A GRE postmortem

A GRE postmortem January 6, 2021


No, not an election postmortem — I don’t believe there is appropriate data that could help identify whether, for instance, droves of Republicans really did stay home by getting suckered into the belief that this somehow made sense as a way of fighting against lizard people, at least not at this point in time.  A GRE postmortem because one of my projects over the past month has been applying to graduate school.

Yes, again.

Readers who pay careful attention will know that I was in a Ph.D. program in medieval history immediately after graduating college.  In fact, it is one of the great ironies of my life decisions that I was a “Madison major” in college, that is, a public policy major at the James Madison College at Michigan State.  I started taking history courses and added that as a double-major but, as it happened, one of the requirements for the Madison College program was spending an academic term at an internship, and I wasn’t happy about having to either forgo a quarter (they were on quarters then) of regular classes or pay the added expenses of a summer internship (as one needed to pay 15 credits of tuition, in addition to self-funding living expenses, as internships were generally unpaid).  Now, I had very little idea of what I could do for a living as a newly minted public policy graduate — friends who had graduated before me seemed to be going to law school or business school after, neither of which I was interested in — but the path forward as a history major seemed pretty clear:  get a Ph.D. and teach at a university.  Heck, my (history) advisor was even sharing information about fellowships, which had statements along the lines of “we need to prepare new Ph.D.s because there will be a wave of retirements from the prior wave of new hires for professors hired to teach the Baby Boomers.”  And at any rate the path to a Ph.D. was eased by free tuition and a stipend.

So I dropped the Madison major and shifted my intentions.  Would it have made a difference if I had had a greater knowledge of options available?  Dunno.  (And yes, I met my husband while in grad school and we’re happily married but — sorry, honey — I don’t believe that we all have a single “soulmate”; our lives would have taken different paths had we not met but I don’t believe that one can say that we each wouldn’t have found some other spouse and have had similarly satisfactory lives.  And, yes, just the other day a Bloomberg columnist shared on twitter a graph that suggests that my undergrad years were actually a brief period of labor shortage in academia, in history at least, so my advisors weren’t making this up out of whole cloth.)

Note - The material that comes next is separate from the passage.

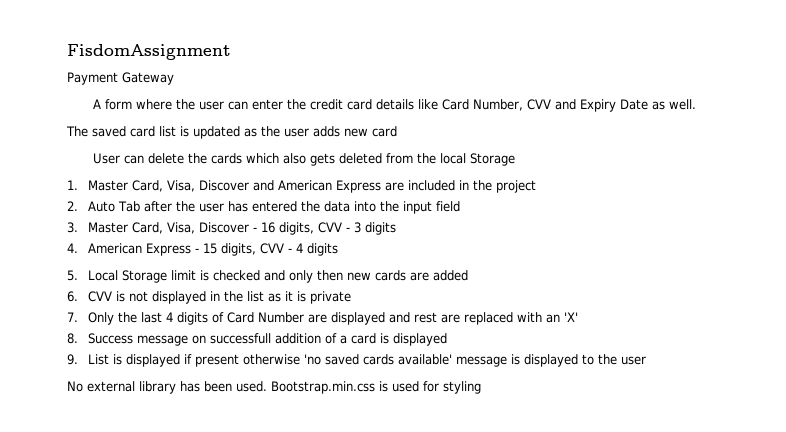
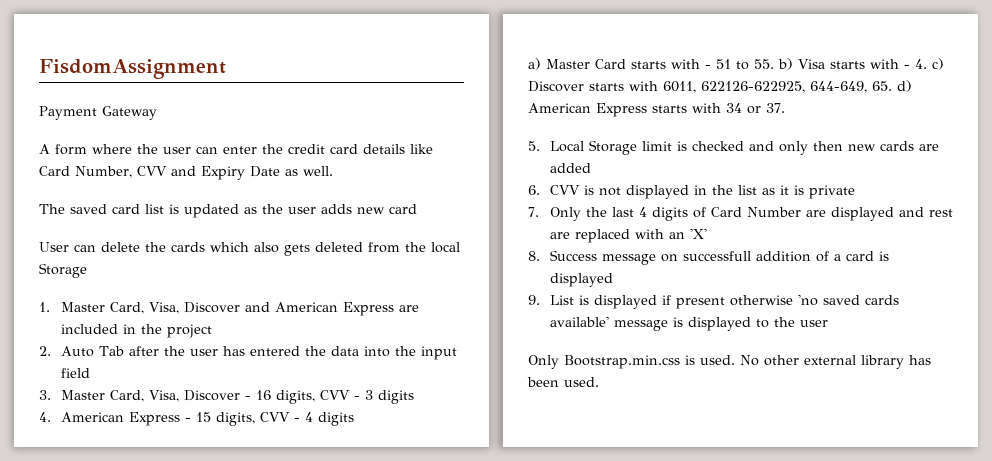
(339, 249) none -> [528,58,944,70] [528,80,912,93] [528,103,785,117] // a) Master Card starts with - 51 to 55. b) Visa starts with - 4. c) Discover starts with 6011, 622126-622925, 644-649, 65. d) American Express starts with 34 or 37.
[67,381,83,392] No -> [528,355,799,369] Only Bootstrap.min.css is used. No other
[271,381,481,394] Bootstrap.min.css is used for styling -> (599, 382) none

But now, having left grad school and the highly uncertain job prospects even if I’d gotten that Ph.D., and having spent 20 years working as an actuary instead, and trying to find my way in something more freelancer-y, I am realizing that there are a number of topics in the area of retirement research where I want to be the one proposing answers rather than just sharing information others have provided.  Or, rather, I want my proposals to be backed by research rather than just “this seems right to me.”  And that means an economics Ph.D., even though I will have to work hard to make it be the kind of economics study that I am interested in at a time when my working understanding of the field is that economists in academic have shifted the emphasis of the field over the past several decades to a heavy emphasis on theory and very high level math.  My periodic checks on the new working papers at the National Bureau of Economic Research suggests that the field has even come to define the practice of “economics” as “the use of data sets and statistical analysis to draw conclusions” rather than having anything to do with the economy; for instance, new this week in the working papers are “Political Parties as Drivers of U.S. Polarization: 1927-2018” and “History’s Masters: The Effect of European Monarchs on State Performance,” which is about the consequences of inbreeding.  And something wonky that I only learned in looking into Ph.D. programs is that economics students don’t write dissertations as I know them or tried to write 25 years ago, as a book-length research project, but instead combine three papers into a volume they call “Essays in [Name of Subfield].”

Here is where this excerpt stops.